As mentioned before, SVR does perform a linear regression in the feature space of the problem. Thus, if the data points are transferred to such space by the kernel functions (\(k\)), the SVR model can be defined by the following linear equation:

$$\hat{y}_{i} = f\left( x \right) = \omega^{T} \phi \left( x \right) + b$$
(12)

where \(\hat{y}_{i}\) is the output predicted vector; \(\omega\) is the weight vector; \(\phi \left( x \right)\) is the mapping functions applied for feature extraction; and \(b\) is the term of bias.
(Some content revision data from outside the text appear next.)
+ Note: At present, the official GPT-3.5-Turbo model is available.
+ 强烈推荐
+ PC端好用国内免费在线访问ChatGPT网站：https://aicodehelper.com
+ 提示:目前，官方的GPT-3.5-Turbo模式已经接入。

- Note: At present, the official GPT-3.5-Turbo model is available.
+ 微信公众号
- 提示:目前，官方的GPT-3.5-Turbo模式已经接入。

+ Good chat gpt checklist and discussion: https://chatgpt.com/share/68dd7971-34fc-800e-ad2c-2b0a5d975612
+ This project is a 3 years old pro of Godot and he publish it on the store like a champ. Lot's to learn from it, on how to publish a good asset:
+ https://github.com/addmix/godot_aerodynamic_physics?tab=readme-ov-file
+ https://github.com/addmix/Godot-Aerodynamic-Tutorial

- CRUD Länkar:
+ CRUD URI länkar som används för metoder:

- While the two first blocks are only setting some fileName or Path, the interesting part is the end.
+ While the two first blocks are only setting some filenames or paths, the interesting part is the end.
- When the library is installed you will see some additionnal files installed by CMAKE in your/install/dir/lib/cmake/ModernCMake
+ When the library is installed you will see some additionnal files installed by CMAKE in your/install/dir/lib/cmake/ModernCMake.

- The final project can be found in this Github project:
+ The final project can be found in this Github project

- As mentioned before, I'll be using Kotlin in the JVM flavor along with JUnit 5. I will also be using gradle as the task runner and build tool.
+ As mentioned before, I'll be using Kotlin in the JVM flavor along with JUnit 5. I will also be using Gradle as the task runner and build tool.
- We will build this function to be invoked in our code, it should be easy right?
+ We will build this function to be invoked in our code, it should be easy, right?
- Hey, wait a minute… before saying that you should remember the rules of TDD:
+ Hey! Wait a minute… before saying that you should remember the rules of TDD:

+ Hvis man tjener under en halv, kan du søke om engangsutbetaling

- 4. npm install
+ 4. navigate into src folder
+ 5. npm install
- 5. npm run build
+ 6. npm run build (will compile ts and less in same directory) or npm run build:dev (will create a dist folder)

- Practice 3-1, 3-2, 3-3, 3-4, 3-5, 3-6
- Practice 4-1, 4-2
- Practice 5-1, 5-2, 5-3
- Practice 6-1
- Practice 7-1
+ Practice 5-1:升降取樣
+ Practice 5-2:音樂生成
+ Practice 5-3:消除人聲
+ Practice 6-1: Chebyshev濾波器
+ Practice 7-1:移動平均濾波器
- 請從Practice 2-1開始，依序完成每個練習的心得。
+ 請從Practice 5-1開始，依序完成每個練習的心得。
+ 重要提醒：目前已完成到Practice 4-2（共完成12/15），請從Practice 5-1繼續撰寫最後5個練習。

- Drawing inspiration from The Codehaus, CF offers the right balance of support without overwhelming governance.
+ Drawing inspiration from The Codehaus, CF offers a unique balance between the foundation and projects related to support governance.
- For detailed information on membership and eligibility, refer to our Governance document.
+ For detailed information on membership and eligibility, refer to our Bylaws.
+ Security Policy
As described previously, SVR minimizes the empirical risk in the problem. Hence, if the variable of empirical risk is defined by \(R_{{{\text{emp}}}}\), it can be written that:

$$R_{{{\text{emp}}}} = \frac{1}{N}\mathop \sum \limits_{i = 1}^{N} \left| {y_{i} - \hat{y}_{i} } \right|_{\varepsilon }$$
(13)

where \(\left| {y_{i} - \hat{y}_{i} } \right|_{\varepsilon }\). is Vapnik’s \(\varepsilon\)-intensive loss function, defined by:

$$\left\{ {\begin{array}{*{20}l} 0 \hfill & {{\text{if}} \left| {y_{i} - \hat{y}_{i} } \right| \le \varepsilon } \hfill \\ {\left| {y_{i} - \hat{y}_{i} } \right| - \varepsilon \left| {y_{i} - \hat{y}_{i} } \right| - \varepsilon } \hfill & {{\text{otherwise}}} \hfill \\ \end{array} } \right.$$
(14)

The weight vector \(\omega\) and the bias term \(b\) can then be determined by minimizing the cost function \(J(\omega ,\zeta ,\zeta_{i}^{*} )\), described as the following:

$$J\left( {\omega ,\zeta ,\zeta_{i}^{*} } \right) = \frac{1}{2}\omega^{T} \omega + C\mathop \sum \limits_{i = 1}^{N} \left( {\zeta + \zeta_{i}^{*} } \right)$$
(15)

The constraints of this function are also as follows:

$$\left\{ {\begin{array}{*{20}l} {y_{i} - \hat{y}_{i} \le \varepsilon + \zeta_{i} } \hfill \\ { - y_{i} + \hat{y}_{i} \le \varepsilon + \zeta_{i}^{*} } \hfill \\ {\zeta_{i} \ge 0} \hfill \\ {\zeta_{i}^{*} \ge 0} \hfill \\ \end{array} \quad i = 1, 2, 3, \ldots , N} \right.$$
(16)

where \(\zeta\) and \(\zeta^{*}\) are positive slack variables, and \(C\) is a positive real cost value.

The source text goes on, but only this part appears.